[Stored data Boundary: Start]
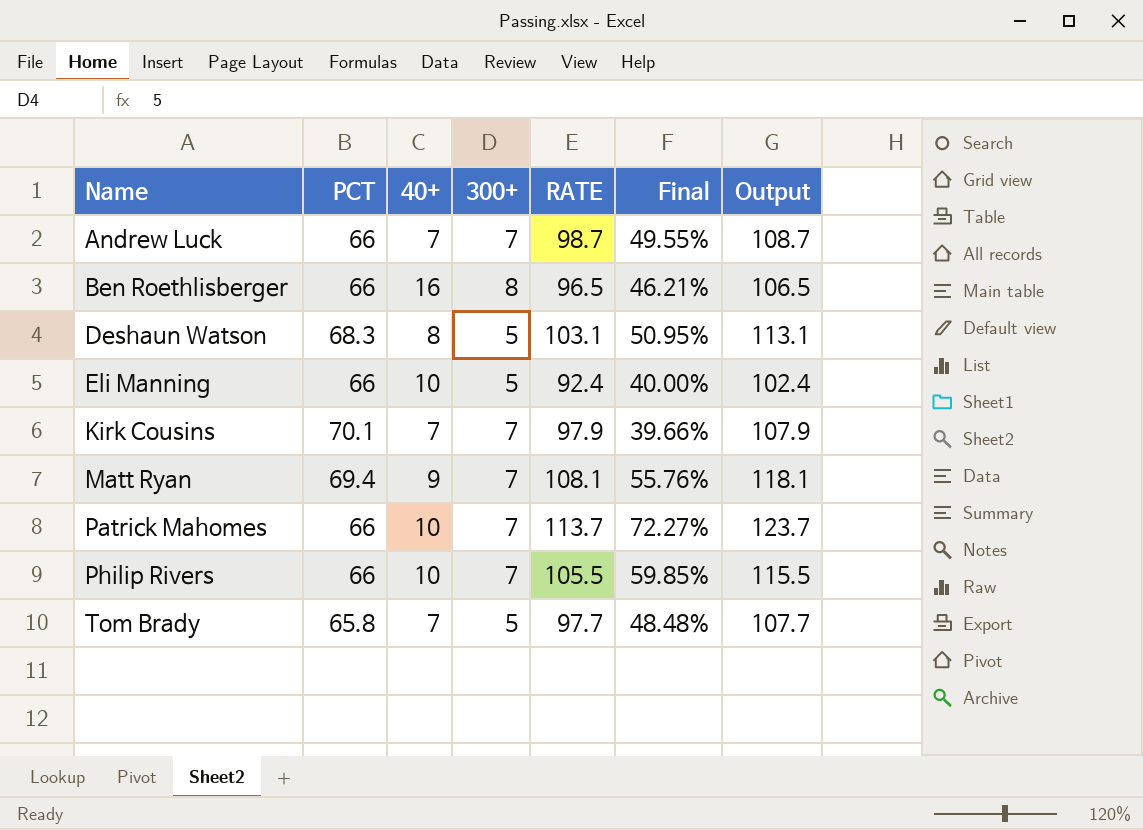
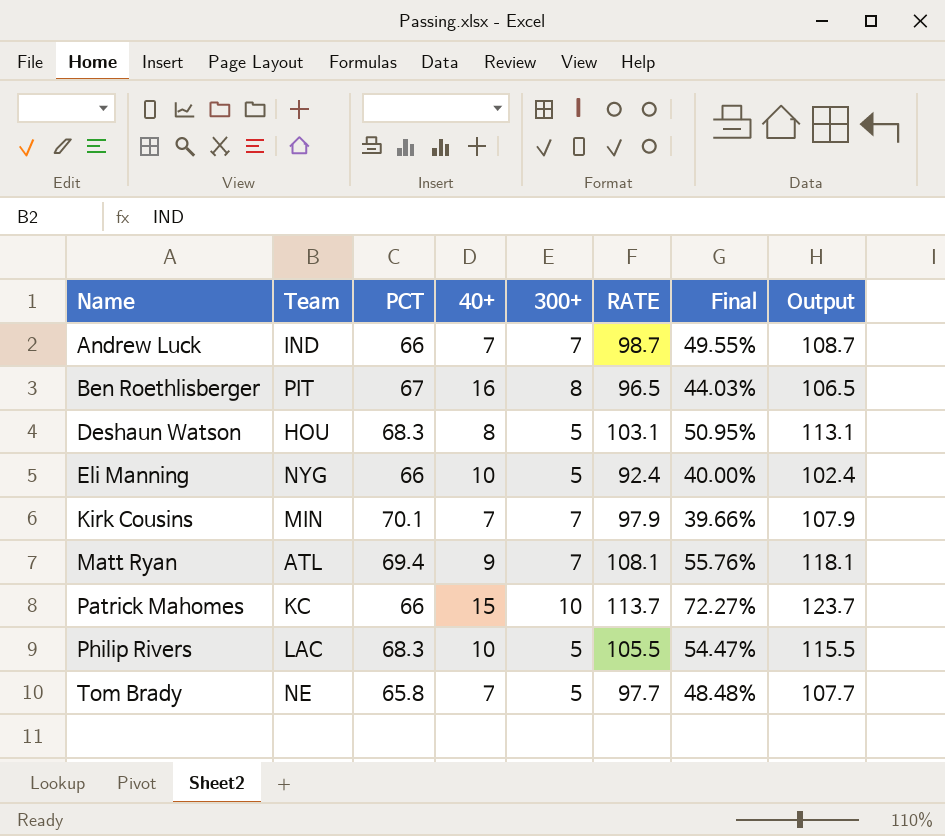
column Team | position: none -> 2
Ben Roethlisberger | PCT: 66 -> 67
Ben Roethlisberger | Final: 46.21% -> 44.03%
Patrick Mahomes | 40+: 10 -> 15
Patrick Mahomes | 300+: 7 -> 10
Philip Rivers | PCT: 66 -> 68.3
Philip Rivers | 300+: 7 -> 5
Philip Rivers | Final: 59.85% -> 54.47%

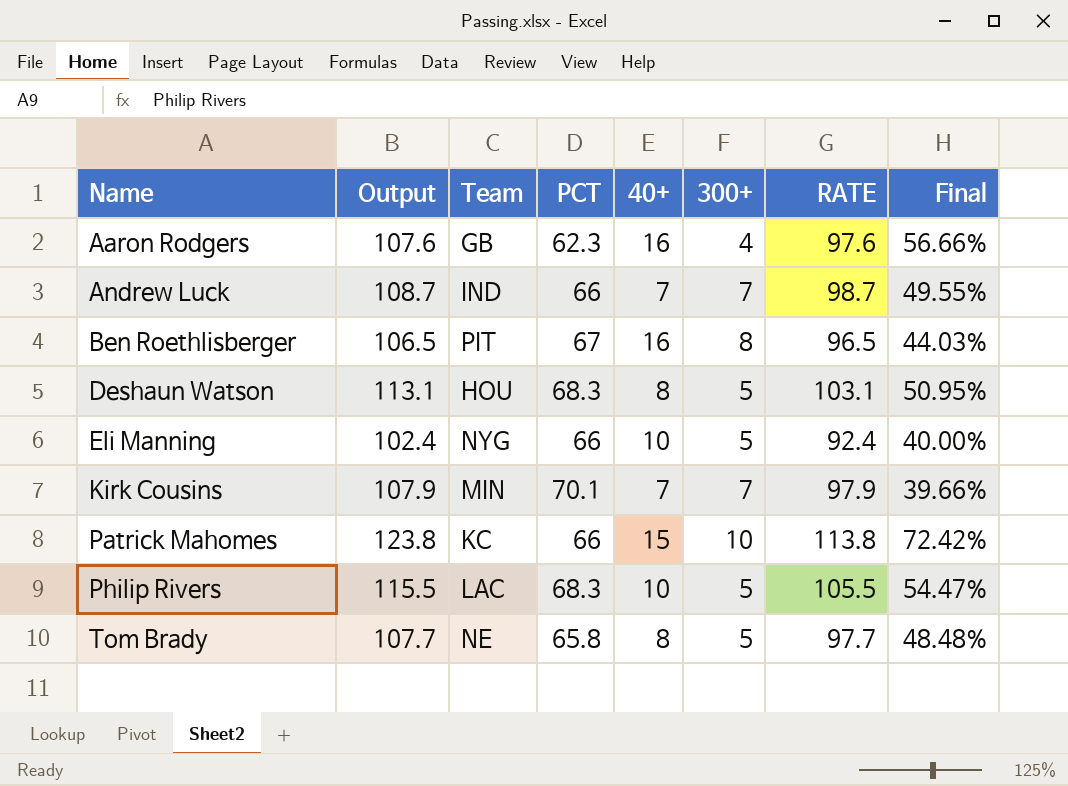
column Output | position: 8 -> 2
row Matt Ryan: ATL | 69.4 | 9 | 7 | 108.1 | 55.76% | 118.1 -> none
row Aaron Rodgers: none -> 107.6 | GB | 62.3 | 16 | 4 | 97.6 | 56.66%
Patrick Mahomes | Output: 123.7 -> 123.8
Patrick Mahomes | RATE: 113.7 -> 113.8
Patrick Mahomes | Final: 72.27% -> 72.42%
Tom Brady | 40+: 7 -> 8

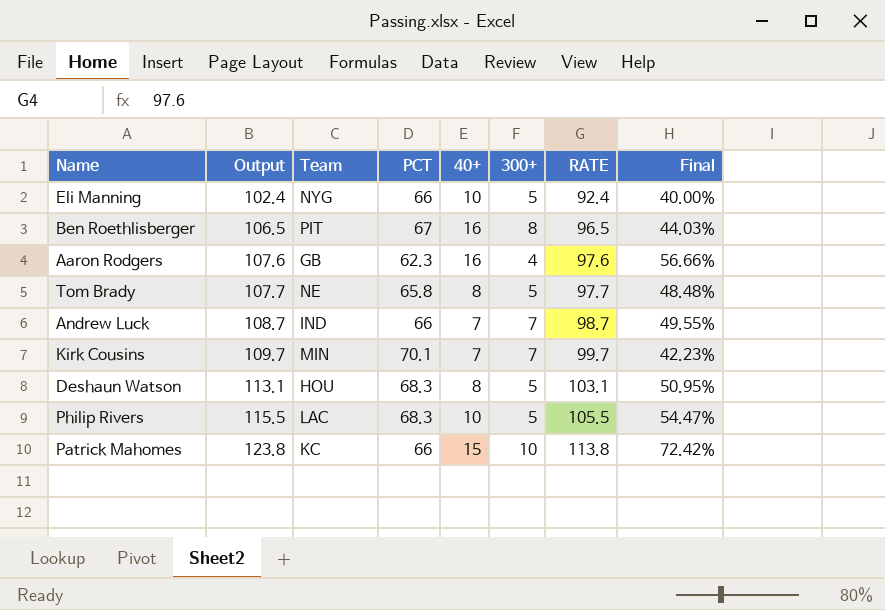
row order: Name ascending -> Output ascending
Kirk Cousins | Output: 107.9 -> 109.7
Kirk Cousins | RATE: 97.9 -> 99.7
Kirk Cousins | Final: 39.66% -> 42.23%

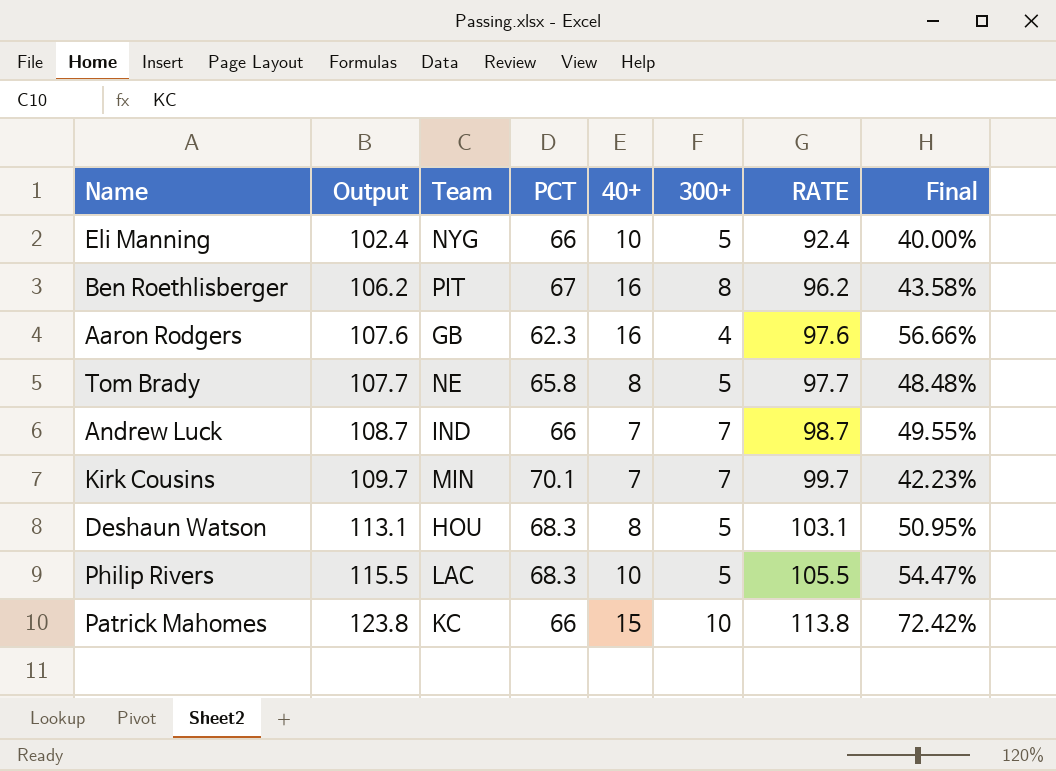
Ben Roethlisberger | Output: 106.5 -> 106.2
Ben Roethlisberger | RATE: 96.5 -> 96.2
Ben Roethlisberger | Final: 44.03% -> 43.58%

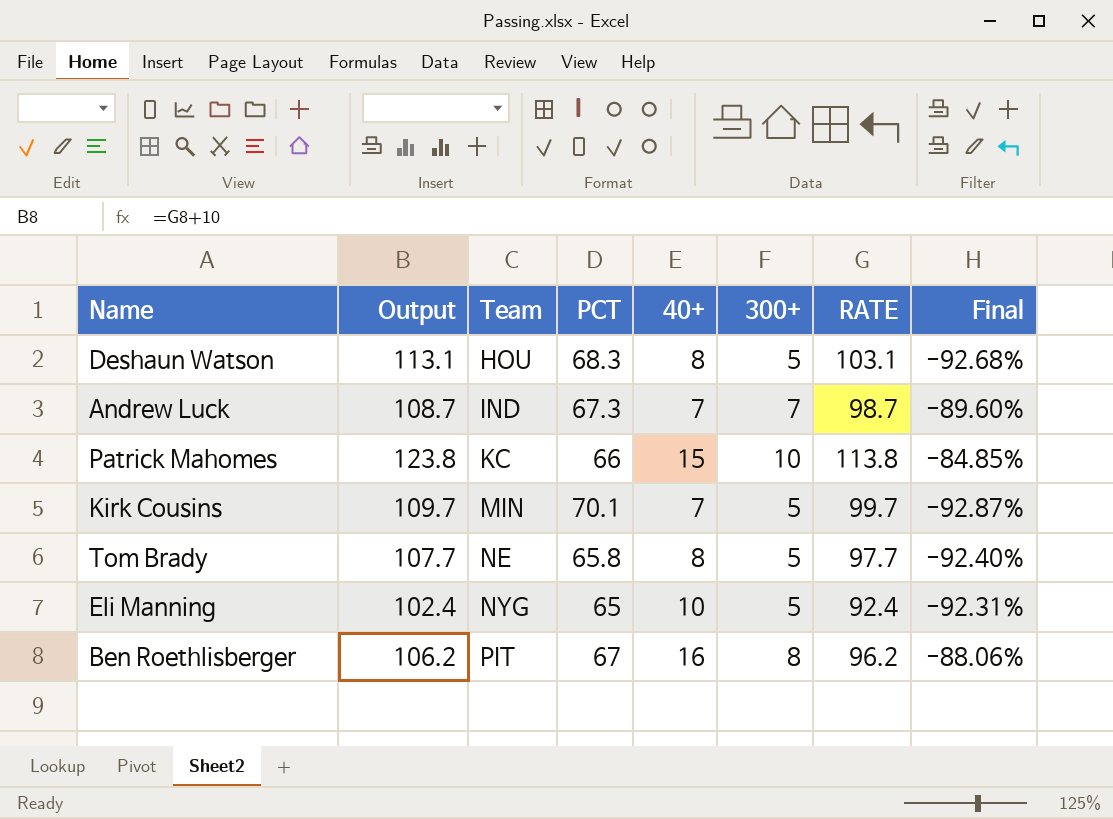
row order: Output ascending -> Team ascending
column Final | formula: ([RATE] - [PCT]) / [PCT] -> ([300+] - [PCT]) / [PCT]
row Aaron Rodgers: 107.6 | GB | 62.3 | 16 | 4 | 97.6 | 56.66% -> none
row Philip Rivers: 115.5 | LAC | 68.3 | 10 | 5 | 105.5 | 54.47% -> none
Andrew Luck | PCT: 66 -> 67.3
Kirk Cousins | 300+: 7 -> 5
Eli Manning | PCT: 66 -> 65

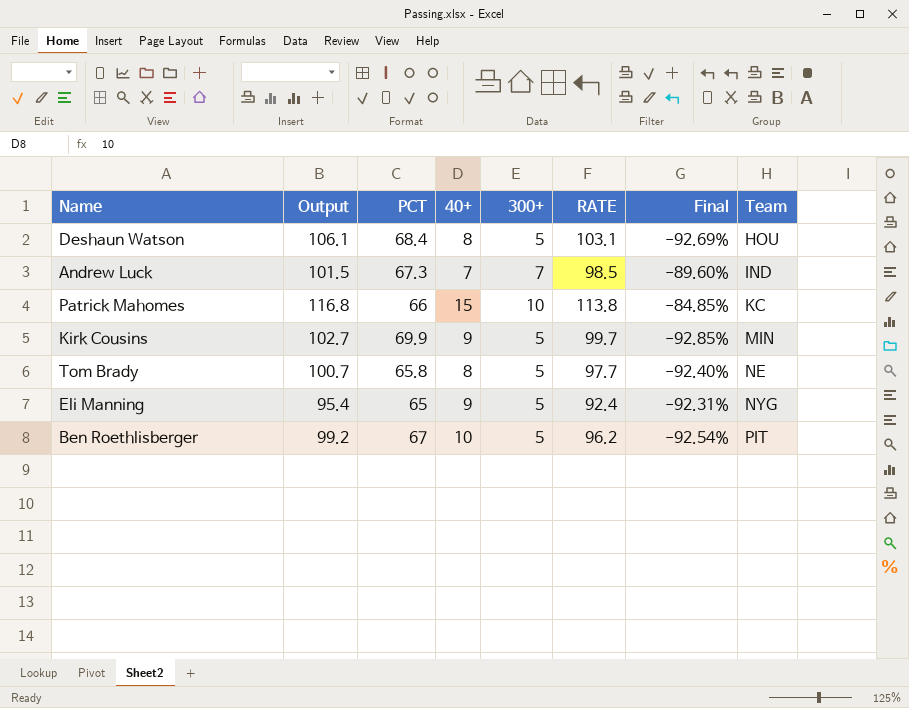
column Output | formula: [RATE] + 10 -> [RATE] + 3
column Team | position: 3 -> 8
Deshaun Watson | PCT: 68.3 -> 68.4
Deshaun Watson | Final: -92.68% -> -92.69%
Andrew Luck | RATE: 98.7 -> 98.5
Kirk Cousins | PCT: 70.1 -> 69.9
Kirk Cousins | 40+: 7 -> 9
Kirk Cousins | Final: -92.87% -> -92.85%
Eli Manning | 40+: 10 -> 9
Ben Roethlisberger | 40+: 16 -> 10
Ben Roethlisberger | 300+: 8 -> 5
Ben Roethlisberger | Final: -88.06% -> -92.54%

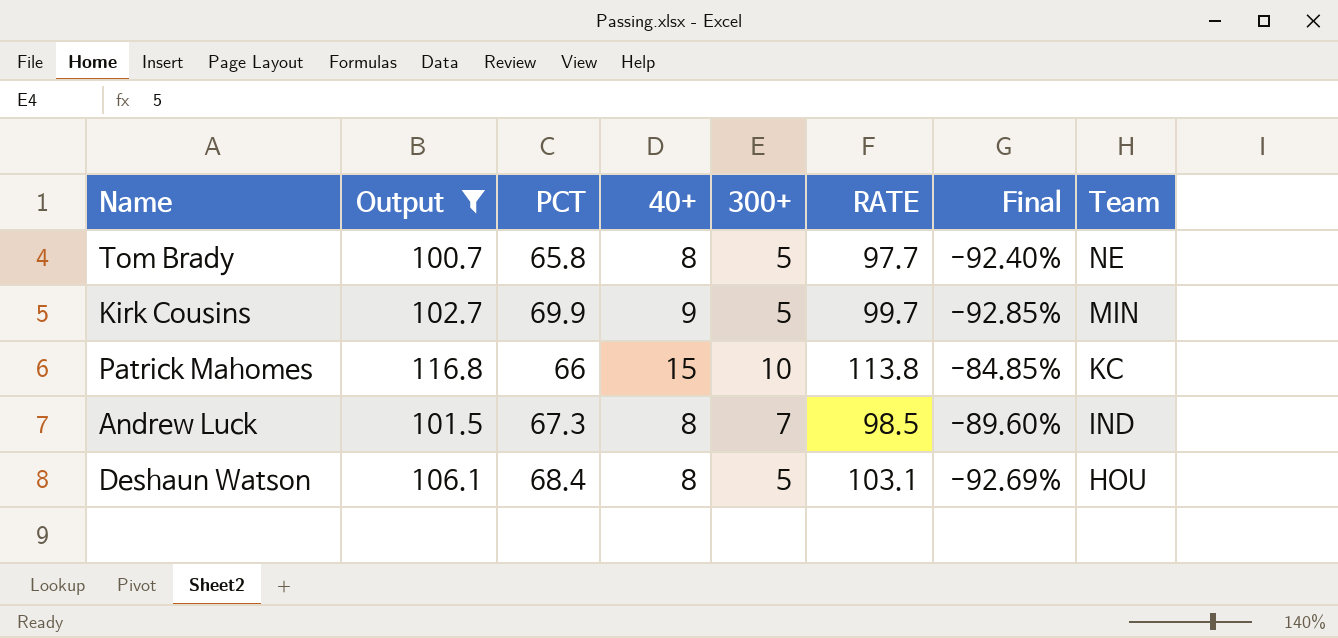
filter: none -> Output >= 100.7
row order: Team ascending -> Team descending
Andrew Luck | 40+: 7 -> 8

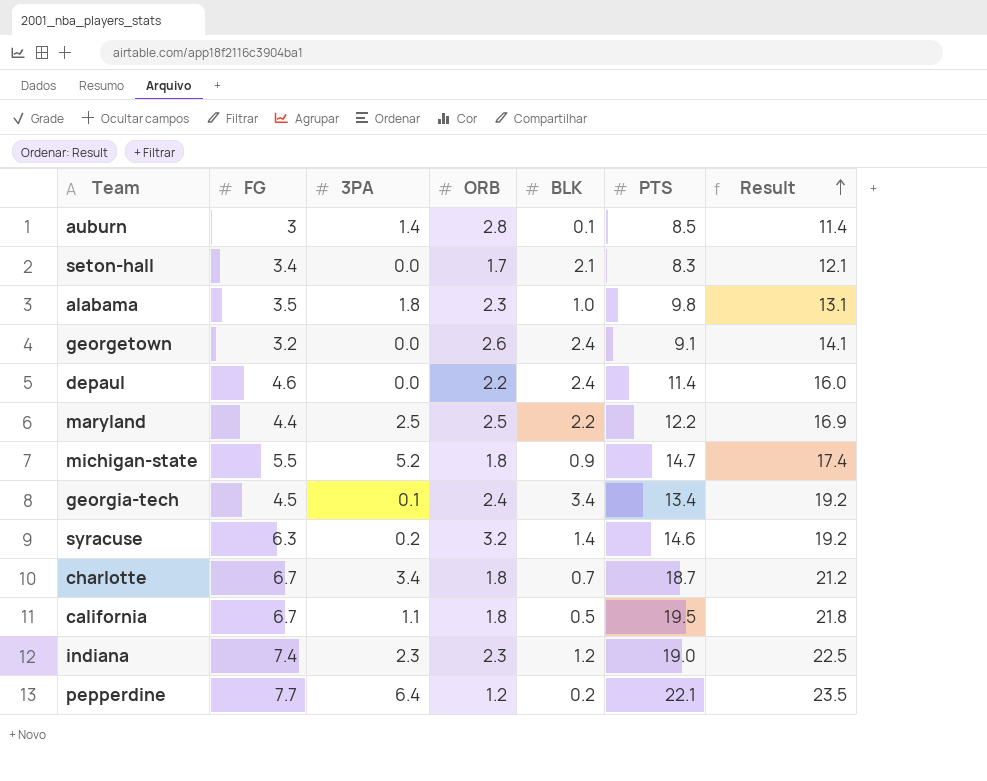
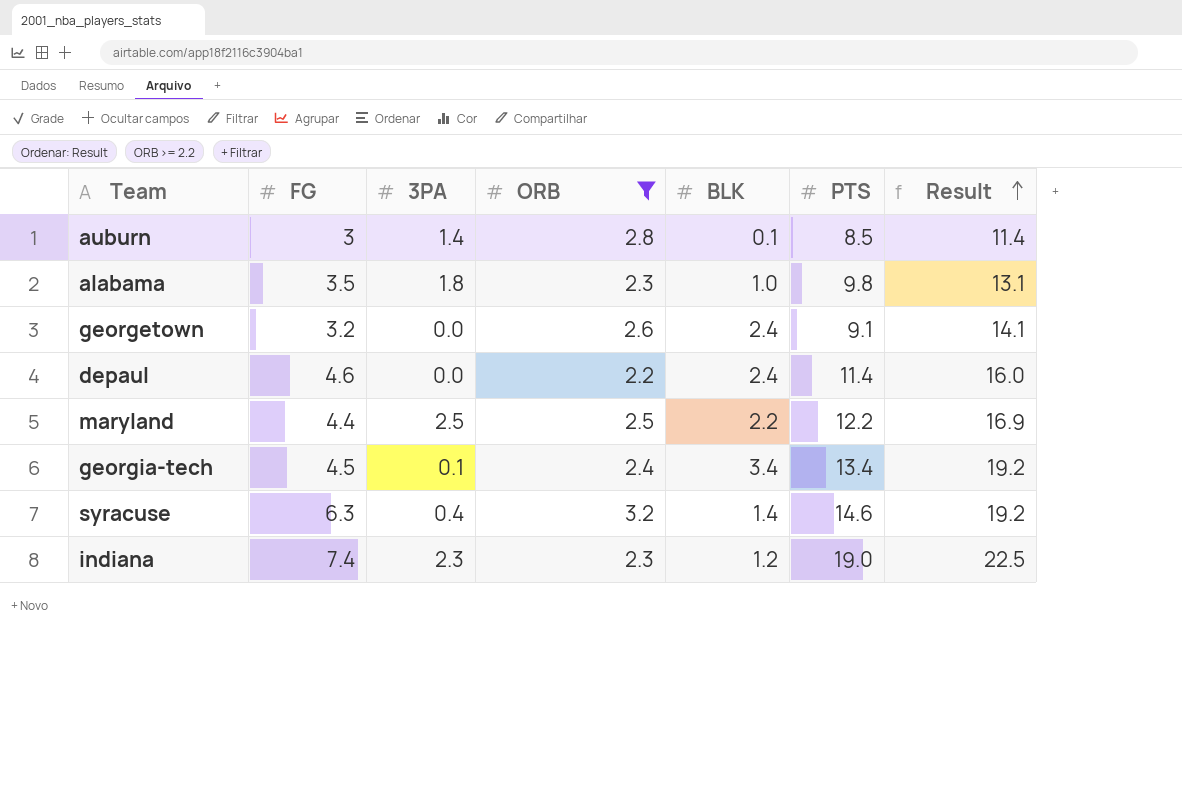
filter: none -> ORB >= 2.2
syracuse | 3PA: 0.2 -> 0.4

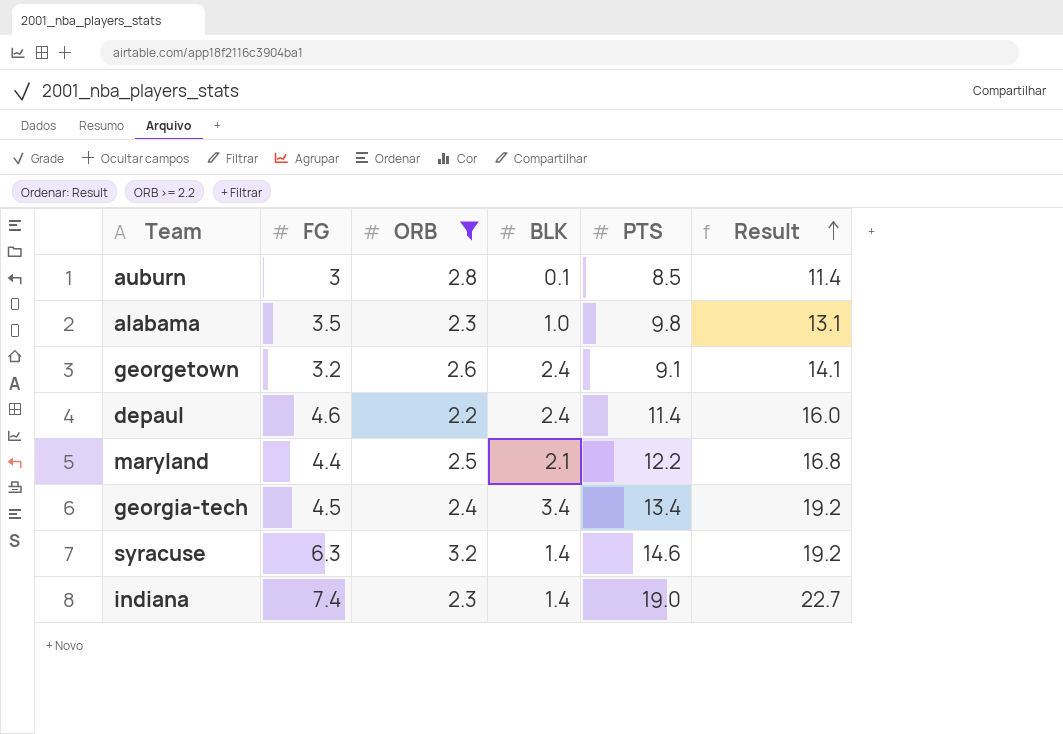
column 3PA | position: 3 -> none
maryland | BLK: 2.2 -> 2.1
maryland | Result: 16.9 -> 16.8
indiana | BLK: 1.2 -> 1.4
indiana | Result: 22.5 -> 22.7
[Stored data Boundary: End]
Exercise prompt: Scan the listing and report each line where the word "Team" shows up.

Answer for the task:
column Team | position: none -> 2
row order: Output ascending -> Team ascending
column Team | position: 3 -> 8
row order: Team ascending -> Team descending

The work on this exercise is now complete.